Now signup_date is a proper datetime type, which enables powerful date operations. You can extract the year, month, or day, calculate time differences, filter by date ranges, and more. This is why parsing dates during loading is so important. Doing it later requires extra code and is more error-prone.

Handling Different Delimiters

Not all "CSV" files use commas. Some use tabs, semicolons, pipes, or other characters as delimiters. European systems often use semicolons because commas are used as decimal separators in those locales.
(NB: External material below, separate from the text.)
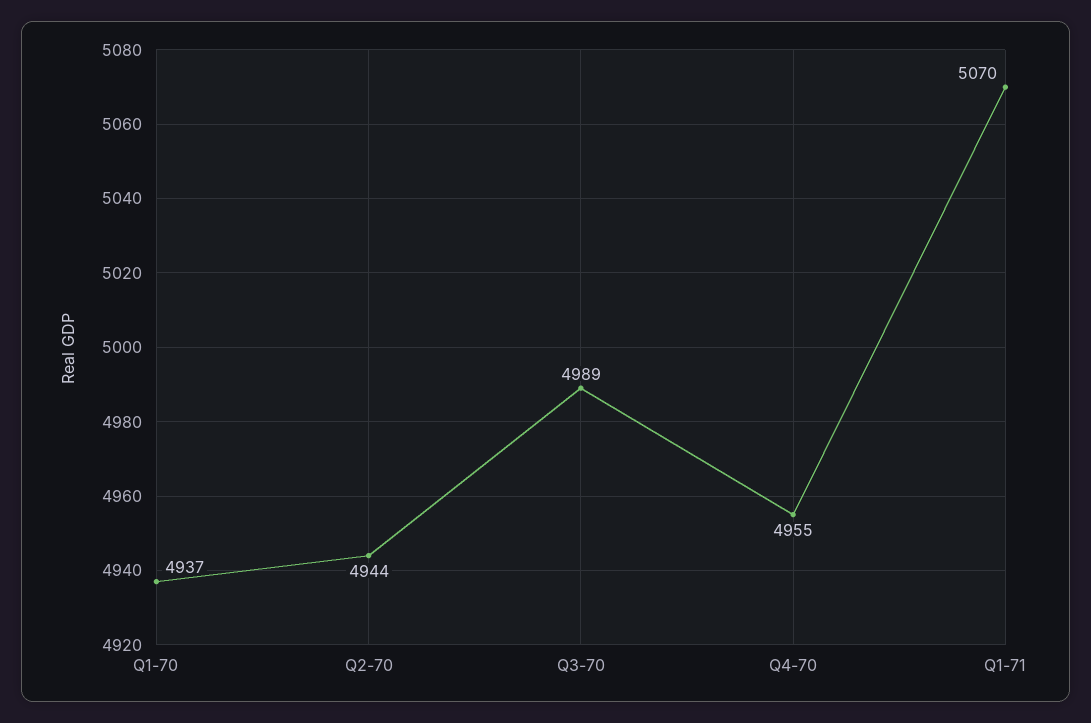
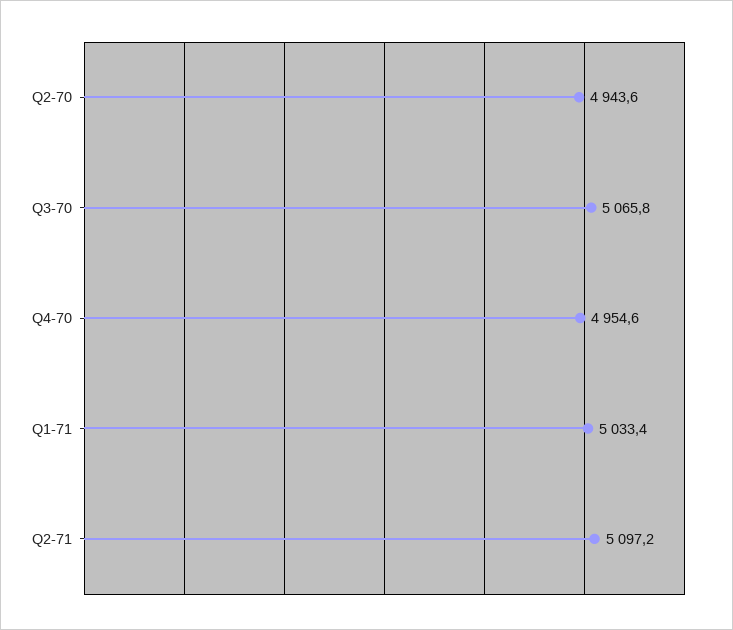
Q1-70: 4937 -> none
Q3-70: 4989 -> 5065.8
Q1-71: 5070 -> 5033.4
Q2-71: none -> 5097.2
Tab-separated values (TSV) files are common for scientific data. The sep parameter handles all these variations. If you are unsure about the delimiter, open the file in a text editor and look at the raw data.

# Tab-separated file
df_tab = pd.read_csv('data.tsv', sep='\t')

# Semicolon-separated (common in European exports)
df_semi = pd.read_csv('data_euro.csv', sep=';')

# Pipe-separated
df_pipe = pd.read_csv('data.txt', sep='|')
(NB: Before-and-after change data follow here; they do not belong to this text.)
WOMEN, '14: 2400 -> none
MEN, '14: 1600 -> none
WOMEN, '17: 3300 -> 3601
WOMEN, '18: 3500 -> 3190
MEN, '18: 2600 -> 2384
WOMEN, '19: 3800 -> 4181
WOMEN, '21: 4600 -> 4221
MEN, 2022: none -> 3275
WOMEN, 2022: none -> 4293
# Auto-detect separator (Python engine required)
df_auto = pd.read_csv('unknown.csv', sep=None, engine='python')
print("Auto-detected format loaded successfully!")
Common Gotcha: If your CSV has commas inside quoted fields (like addresses: "123 Main St, Suite 100"), Pandas handles this correctly by default. However, if the file uses a different quote character, specify it with quotechar.

Handling Missing Values

Real-world data has missing values represented in various ways: empty cells, "N/A", "NULL", "-", "missing", or even specific codes like -999. By default, Pandas recognizes empty strings and "NA" as missing. Use the na_values parameter to add custom missing value markers. This ensures missing data is properly represented as NaN (Not a Number) in your DataFrame, allowing you to use Pandas' missing value methods like isna(), fillna(), and dropna().
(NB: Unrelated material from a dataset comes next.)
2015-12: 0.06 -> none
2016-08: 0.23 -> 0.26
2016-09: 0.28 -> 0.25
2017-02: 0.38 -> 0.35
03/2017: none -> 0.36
# Specify custom missing value markers
df = pd.read_csv('data_with_missing.csv',
                 na_values=['N/A', 'NULL', '-', 'missing', '', 'n/a'])

# Check for missing values
print("Missing values per column:")
print(df.isna().sum())

# Fill missing values if needed
df_filled = df.fillna({'age': df['age'].median(),
                       'city': 'Unknown'})
print("\nAfter filling:")
print(df_filled.isna().sum())

Specifying Data Types

Pandas infers data types automatically, but sometimes it gets it wrong. ZIP codes that start with zeros become integers (02101 becomes 2101). IDs that should be strings become integers. Phone numbers lose their formatting. The dtype parameter lets you explicitly set column types during loading, preventing these issues. This is especially important for columns that should remain as strings even though they contain numbers.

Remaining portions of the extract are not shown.